Parsing html data into python list for manipulation

Question

I am trying to read in html websites and extract their data. For example, I would like to read in the EPS (earnings per share) for the past 5 years of companies. Basically, I can read it in and can use either BeautifulSoup or html2text to create a huge text block. I then want to search the file -- I have been using re.search -- but can't seem to get it to work properly. Here is the line I am trying to access:

EPS (Basic)\n13.4620.6226.6930.1732.81\n\n

So I would like to create a list called EPS = [13.46, 20.62, 26.69, 30.17, 32.81].

Thanks for any help.

from stripogram import html2text
from urllib import urlopen
import re
from BeautifulSoup import BeautifulSoup

ticker_symbol = 'goog'
url = 'http://www.marketwatch.com/investing/stock/'
full_url = url + ticker_symbol + '/financials'  #build url

text_soup = BeautifulSoup(urlopen(full_url).read()) #read in 

text_parts = text_soup.findAll(text=True)
text = ''.join(text_parts)

eps = re.search("EPS\s+(\d+)", text)
if eps is not None:
    print eps.group(1)

The html after I soup.prettify() is:</a> EPS (Basic) </td> <td class="valueCell"> 13.46 </td> <td class="valueCell"> 20.62 </td> <td class="valueCell"> 26.69 </td> <td class="valueCell"> 30.17 </td> <td class="valueCell"> 32.81 </td> — Warren Lamont
– Warren Lamont, Commented Jul 17, 2013 at 20:29

alecxe · Accepted Answer · 2013-07-17 20:11:20Z

2

It's not a good practice to use regex for parsing html.
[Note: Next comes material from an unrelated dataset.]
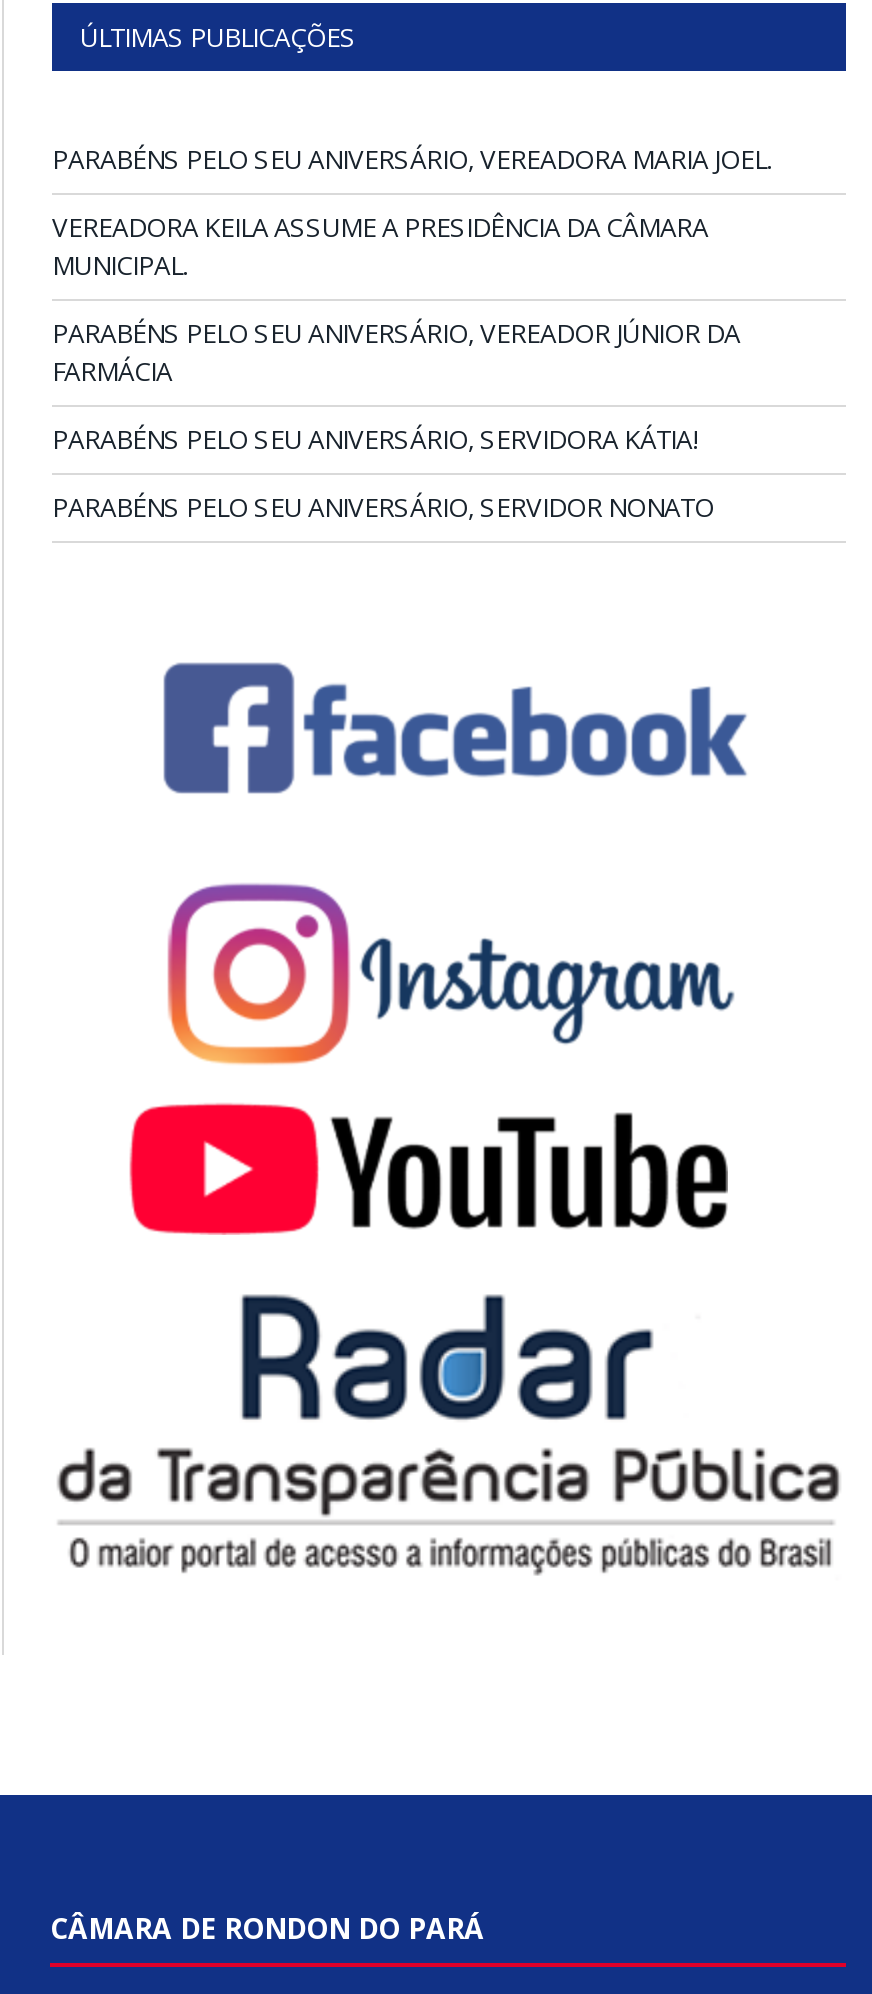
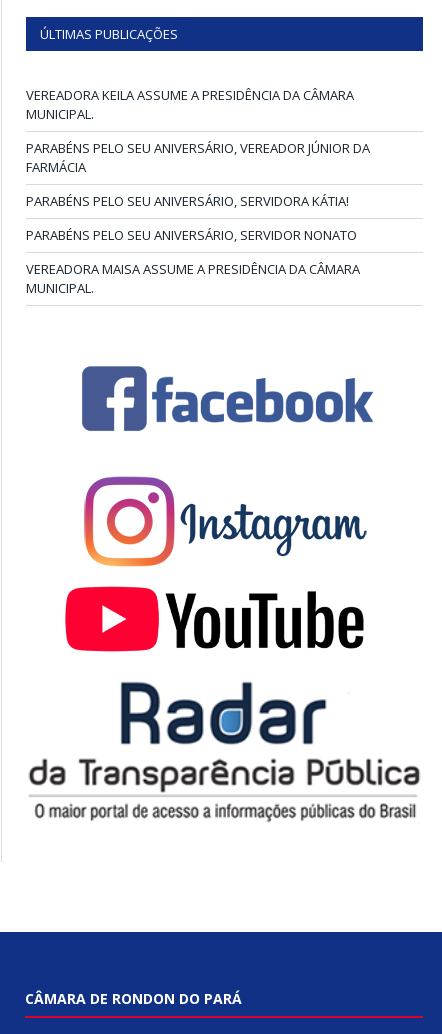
- PARABÉNS PELO SEU ANIVERSÁRIO, VEREADORA MARIA JOEL.

moved up: VEREADORA KEILA ASSUME A PRESIDÊNCIA DA CÂMARA | MUNICIPAL. | PARABÉNS PELO SEU ANIVERSÁRIO, VEREADOR JÚNIOR DA | FARMÁCIA | PARABÉNS PELO SEU ANIVERSÁRIO, SERVIDORA KÁTIA! | PARABÉNS PELO SEU ANIVERSÁRIO, SERVIDOR NONATO

+ VEREADORA MAISA ASSUME A PRESIDÊNCIA DA CÂMARA
+ MUNICIPAL.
Use BeautifulSoup parser: find the cell with rowTitle class and EPS (Basic) text in it, then iterate over next siblings with valueCell class:

from urllib import urlopen
from BeautifulSoup import BeautifulSoup

url = 'http://www.marketwatch.com/investing/stock/goog/financials'
text_soup = BeautifulSoup(urlopen(url).read()) #read in

titles = text_soup.findAll('td', {'class': 'rowTitle'})
for title in titles:
    if 'EPS (Basic)' in title.text:
        print [td.text for td in title.findNextSiblings(attrs={'class': 'valueCell'}) if td.text]

prints:

['13.46', '20.62', '26.69', '30.17', '32.81']

Hope that helps.

answered Jul 17, 2013 at 20:11

alecxe

476k127 gold badges1.1k silver badges1.2k bronze badges

Sign up to request clarification or add additional context in comments.

1 Comment

Warren Lamont Over a year ago

That is a really nice and simple solution. But when I run it I get an extra u character in the output: [u'13.46', u'20.62', u'26.69', u'30.17', u'32.81'] Any thoughts?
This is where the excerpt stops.